Sunday, March 18, 2018

Some Old News (But Still Worth Considering)



You may have missed it, but back in August, amid all the fuss and concern over Civil War memorials in Charlottesville, Virginia and NFL players kneeling in protest during the national anthem, journalist Chuck Todd interviewed former Atlanta mayor Andrew Young on Meet The Press. It was a remarkable interview, but quickly forgotten in the over-heated, emotional atmosphere of the time, but at one point, Todd asked Young what he thought about the alt-right protesters and other supporters of preserving Confederate statues and memorials.  I was expecting a scathing and dismissive answer, but Young surprised me by stating that he refused to condemn the white protesters, explaining:
"Most of the issues that we’re dealing with now are related to poverty. But we still want to put everything in a racial context. The problem with the – and the reason I feel uncomfortable condemning the Klan types is – they are almost the poorest of the poor. They are the forgotten Americans. And they have been used and abused and neglected. Instead of giving them affordable health care, they give them black lung jobs, and they’re happy. 
And that just doesn’t make sense in today’s world. And they see progress in the black community and on television and everywhere, and they don’t share it. Now it’s not our fault. We’ve had a struggle from slavery. . . Our job was not to put down white people. Our job was to lift everybody up together.  To come – so that we would learn to live together as brothers and sisters rather than perish together as fools." 
I thought at the time and still think now that his answer was remarkably compassionate, as well as accurate and true.  Later in the interview, when asked if he felt that the President needed to apologize for his defense of the alt-right protesters ("many fine people") Young said, "I think the president needs to apologize for McConnell, for giving people black-lung jobs instead of affordable health care. I don't want to pick on the uneducated white people and blame them. We got a lot of educated, powerful white people who abuse themselves, their own people, and us more than any violence then the Klan has, can inflict on us."  

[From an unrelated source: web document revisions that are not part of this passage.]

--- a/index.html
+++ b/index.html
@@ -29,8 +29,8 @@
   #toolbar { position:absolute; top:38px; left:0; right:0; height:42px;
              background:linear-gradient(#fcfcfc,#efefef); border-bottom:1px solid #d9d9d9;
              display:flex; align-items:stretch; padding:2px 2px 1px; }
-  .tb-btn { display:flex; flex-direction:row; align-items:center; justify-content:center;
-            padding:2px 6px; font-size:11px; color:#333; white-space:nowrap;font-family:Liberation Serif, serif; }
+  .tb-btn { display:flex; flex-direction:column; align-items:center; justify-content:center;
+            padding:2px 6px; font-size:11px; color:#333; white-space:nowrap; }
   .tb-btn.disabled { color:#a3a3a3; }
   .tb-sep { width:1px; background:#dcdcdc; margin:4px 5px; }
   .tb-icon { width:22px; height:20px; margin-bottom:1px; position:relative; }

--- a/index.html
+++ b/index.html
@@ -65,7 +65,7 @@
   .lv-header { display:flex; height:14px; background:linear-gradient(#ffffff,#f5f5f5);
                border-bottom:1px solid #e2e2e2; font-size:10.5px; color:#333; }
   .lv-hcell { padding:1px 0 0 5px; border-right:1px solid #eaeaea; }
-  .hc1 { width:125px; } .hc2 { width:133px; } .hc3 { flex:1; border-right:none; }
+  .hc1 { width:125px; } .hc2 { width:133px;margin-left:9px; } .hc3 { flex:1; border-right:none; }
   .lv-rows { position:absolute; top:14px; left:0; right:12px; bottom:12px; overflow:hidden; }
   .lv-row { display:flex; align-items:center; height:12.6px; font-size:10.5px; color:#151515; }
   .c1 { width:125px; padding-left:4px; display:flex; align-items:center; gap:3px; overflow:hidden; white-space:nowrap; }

The conversation went on to address the situation here in Atlanta, and Young noted that there are now 2,500 German companies in and around the city of Atlanta creating jobs. They’re not taking jobs away from Germany, but they’re hiring Americans, black and white and Hispanic and Asian.
"And that’s a long way because I grew up in New Orleans in 1936. . . The German American Bund and headquarters of the Nazi party was 50 yards from where I was born. So I’ve been dealing with Nazism and white supremacy since I was four years old. And my father said, 'Look, that’s a sickness. You don’t ever let them get you upset and don’t ever get angry at sick people. You don’t get mad. You get smart. You don’t want – they cannot help you. But if you can help them, you ought to try.'
"From 4-years-old," Young explained, "my father use to tap me in the face to try to get me upset and if I swung back at him, he would slap me upside my head. He said 'See, if you start getting emotional in a fight, you’re going to lose the fight. Don't get mad, get smart.'"

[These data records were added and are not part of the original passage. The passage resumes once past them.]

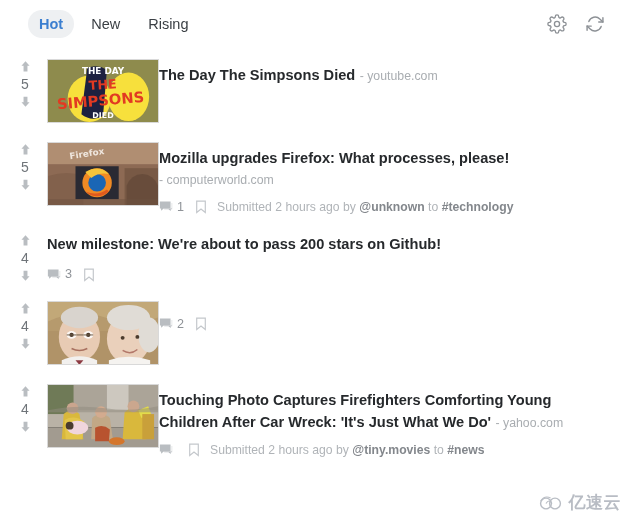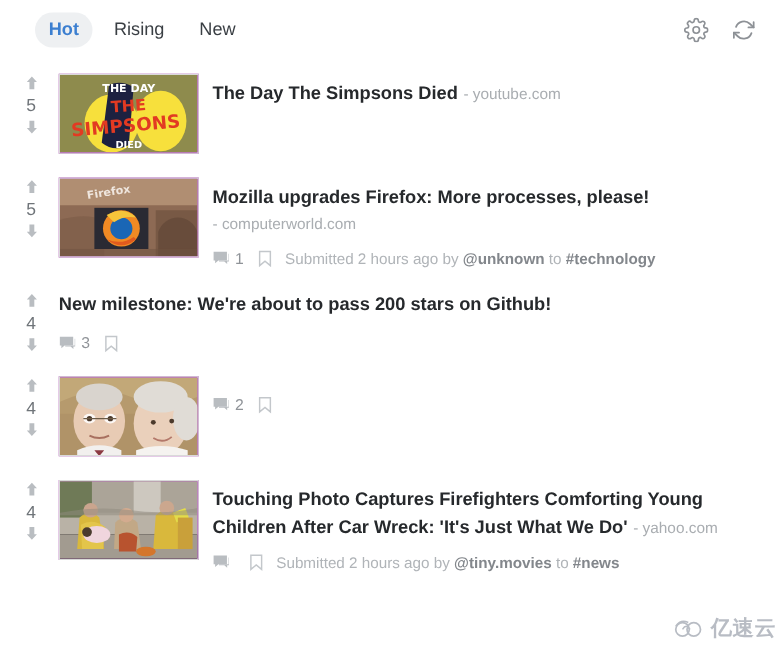--- a/index.html
+++ b/index.html
@@ -179,10 +179,10 @@
       <span>Hot</span>
     </div>
     <div class="tab">
+      <span>New</span>
+    </div>
+    <div class="tab">
       <span>Rising</span>
-    </div>
-    <div class="tab">
-      <span>New</span>
     </div>
   </div>
 

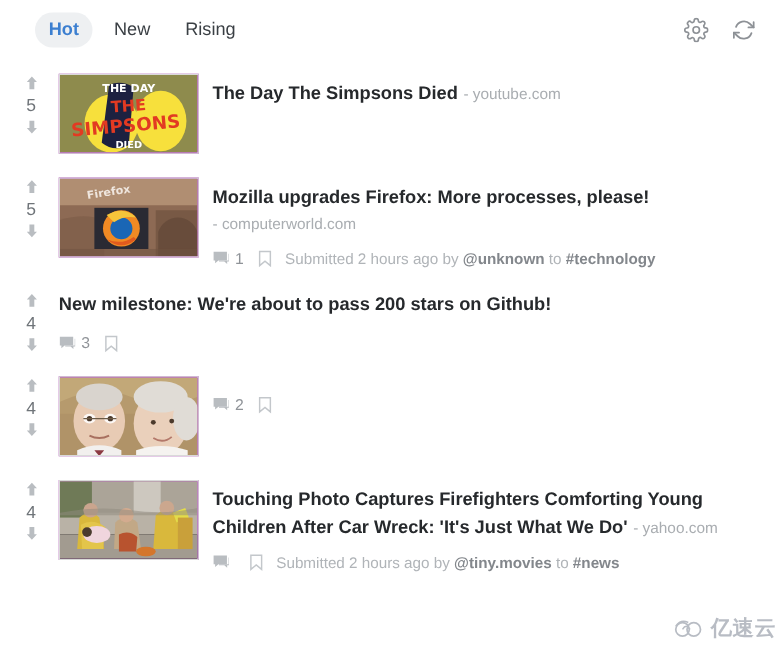--- a/index.html
+++ b/index.html
@@ -104,7 +104,7 @@
   .body {
     flex: 1 1 auto;
     min-width: 0;
-    padding-left: 11px;
+    padding-left: 0;
     padding-top: 8px;
   }
   .post.nothumb .body { padding-left: 9px; padding-top: 3px; }

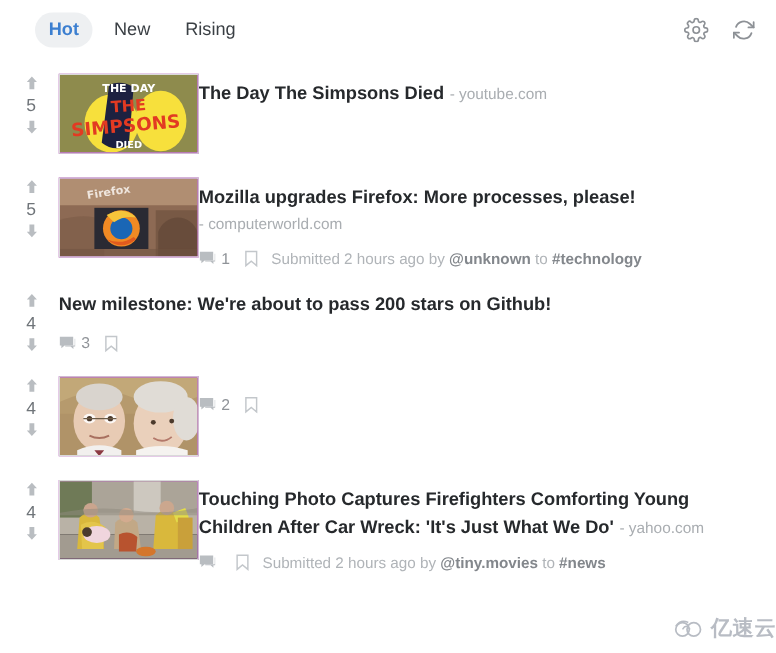--- a/index.html
+++ b/index.html
@@ -277,7 +277,7 @@
 
     <div class="body">
       <div class="title-line">
-        <span class="title">Mozilla upgrades Firefox: More processes, please!</span>
+        <span class="title">Mozilla upgrades Firefox: What processes, please!</span>
         <span class="domain">- computerworld.com</span>
       </div>
       <div class="meta">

When Todd brought up the topic of Confederate symbols in Atlanta, such as the statues on Stone Mountain, Young reminded him what it cost the State of Georgia when we took down the Confederate flag. "It cost us an election and that election cost us $14.9 billion and 70,000 health-care jobs that we would have had in Georgia if we had not gotten to foolin’ with that flag."  Young went on to describe traffic and transit options that he felt were lost due to the flag issue, concluding people ought to "wave the Confederate flag and be happy while you’re sitting in traffic."

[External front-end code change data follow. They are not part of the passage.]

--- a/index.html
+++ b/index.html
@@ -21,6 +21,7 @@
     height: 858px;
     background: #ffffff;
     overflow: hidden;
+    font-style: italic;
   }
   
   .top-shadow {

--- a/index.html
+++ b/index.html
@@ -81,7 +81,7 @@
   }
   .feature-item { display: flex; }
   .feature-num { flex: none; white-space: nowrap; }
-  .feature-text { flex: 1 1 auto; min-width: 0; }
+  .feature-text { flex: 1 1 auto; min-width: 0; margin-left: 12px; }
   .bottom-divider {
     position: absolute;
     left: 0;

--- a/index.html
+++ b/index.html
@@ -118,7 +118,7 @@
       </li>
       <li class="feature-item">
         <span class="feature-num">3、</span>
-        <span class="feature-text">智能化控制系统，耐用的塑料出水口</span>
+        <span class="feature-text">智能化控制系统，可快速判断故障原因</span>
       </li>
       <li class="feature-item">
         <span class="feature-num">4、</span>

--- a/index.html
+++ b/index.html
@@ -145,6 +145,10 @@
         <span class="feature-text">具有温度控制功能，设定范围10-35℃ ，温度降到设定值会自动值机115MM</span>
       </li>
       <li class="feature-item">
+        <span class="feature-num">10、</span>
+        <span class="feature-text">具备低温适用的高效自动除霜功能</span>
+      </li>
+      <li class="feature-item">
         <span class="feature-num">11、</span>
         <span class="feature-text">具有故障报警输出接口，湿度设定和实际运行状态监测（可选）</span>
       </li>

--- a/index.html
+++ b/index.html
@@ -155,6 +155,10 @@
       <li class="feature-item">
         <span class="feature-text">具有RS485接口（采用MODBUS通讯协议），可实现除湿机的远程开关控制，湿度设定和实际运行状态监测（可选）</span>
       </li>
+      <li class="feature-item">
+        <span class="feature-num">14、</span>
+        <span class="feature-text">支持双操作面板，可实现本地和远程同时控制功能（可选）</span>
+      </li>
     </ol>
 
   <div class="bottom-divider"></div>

On the subject of militants on both sides of the issue - the alt-right militants and the so-called Antifa militants - Young said, "They ought to quiet down and get to work. Register some voters, teach some children, treat their wives a little better, and learn what it means to be man in the 21st century.  It doesn’t matter what color you are. That lesson goes for everybody and any color."

I had the privilege of meeting Andrew Young on a couple of occasions when he was an executive at Law Engineering.  I was impressed then by his poise and confidence, and I'm impressed now by his compassion and wisdom.  As the saying goes, they don't make them like that anymore.